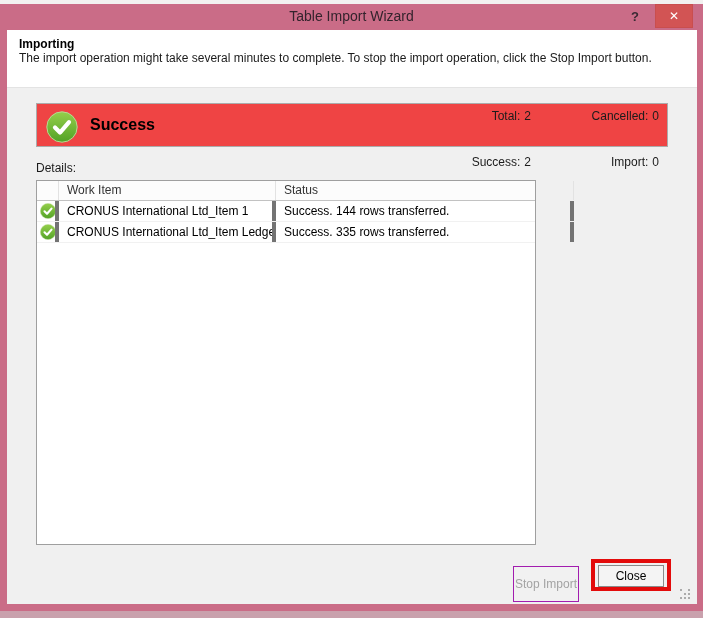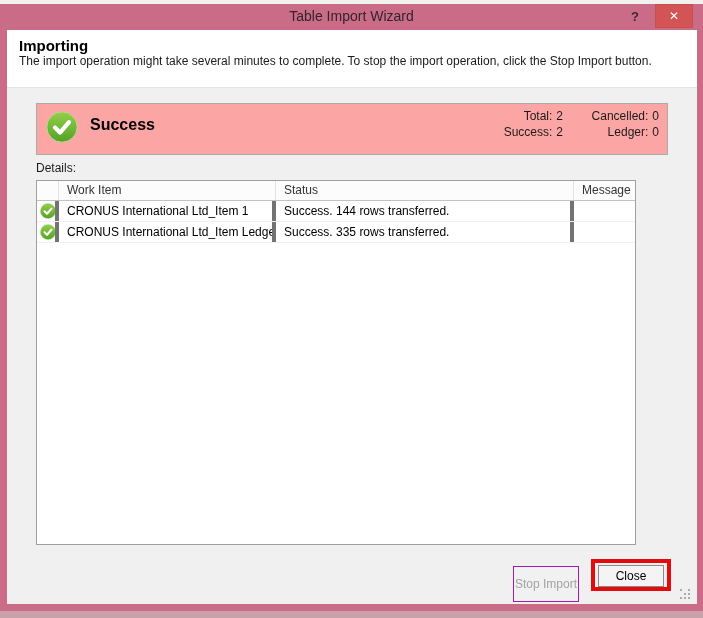"Importing" .header-sec .h-title { font-size: 15px -> 12px }
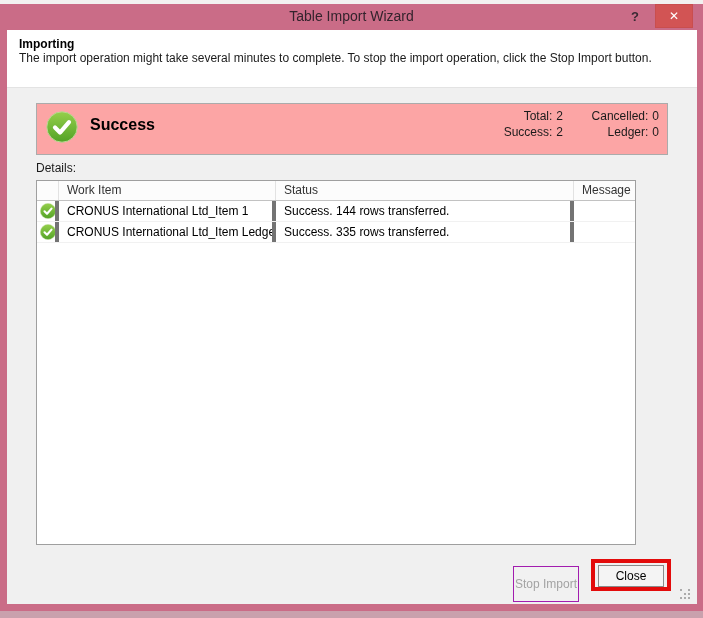"Success" .summary-panel { background: #fca5a5 -> #ef4444; height: 52px -> 44px }
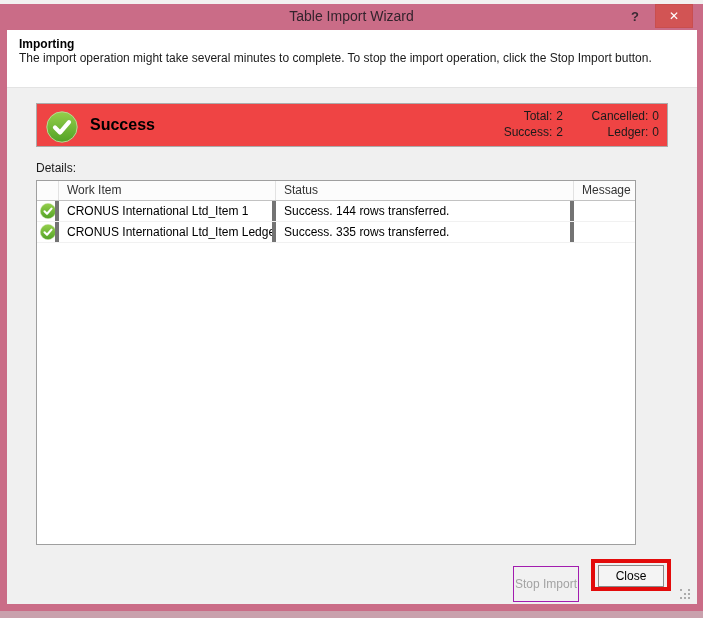"Total: 2" .stats { gap: none -> 32px }
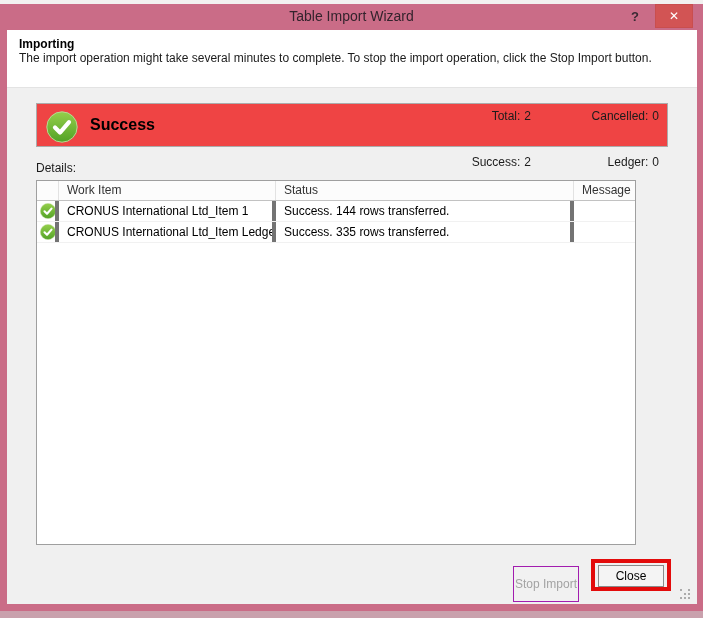"Ledger:" span { text: Ledger -> Import }
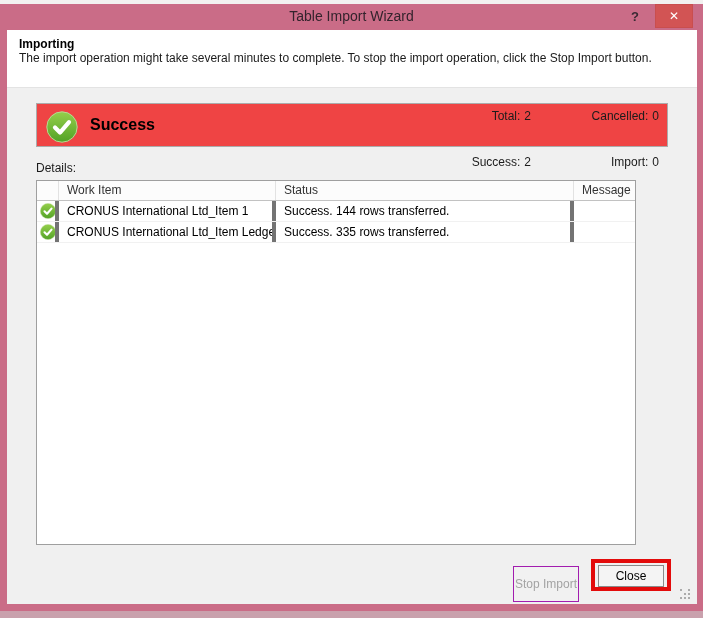"Work Item" .grid-table { width: 600px -> 500px }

◆ **ABOUT THIS TASK**
An exact copy of the entries, minus the pictures, is what's needed here.

◆ **RESULT OF THIS EXERCISE**
"Importing" .header-sec .h-title { font-size: 15px -> 12px }
"Success" .summary-panel { background: #fca5a5 -> #ef4444; height: 52px -> 44px }
"Total: 2" .stats { gap: none -> 32px }
"Ledger:" span { text: Ledger -> Import }
"Work Item" .grid-table { width: 600px -> 500px }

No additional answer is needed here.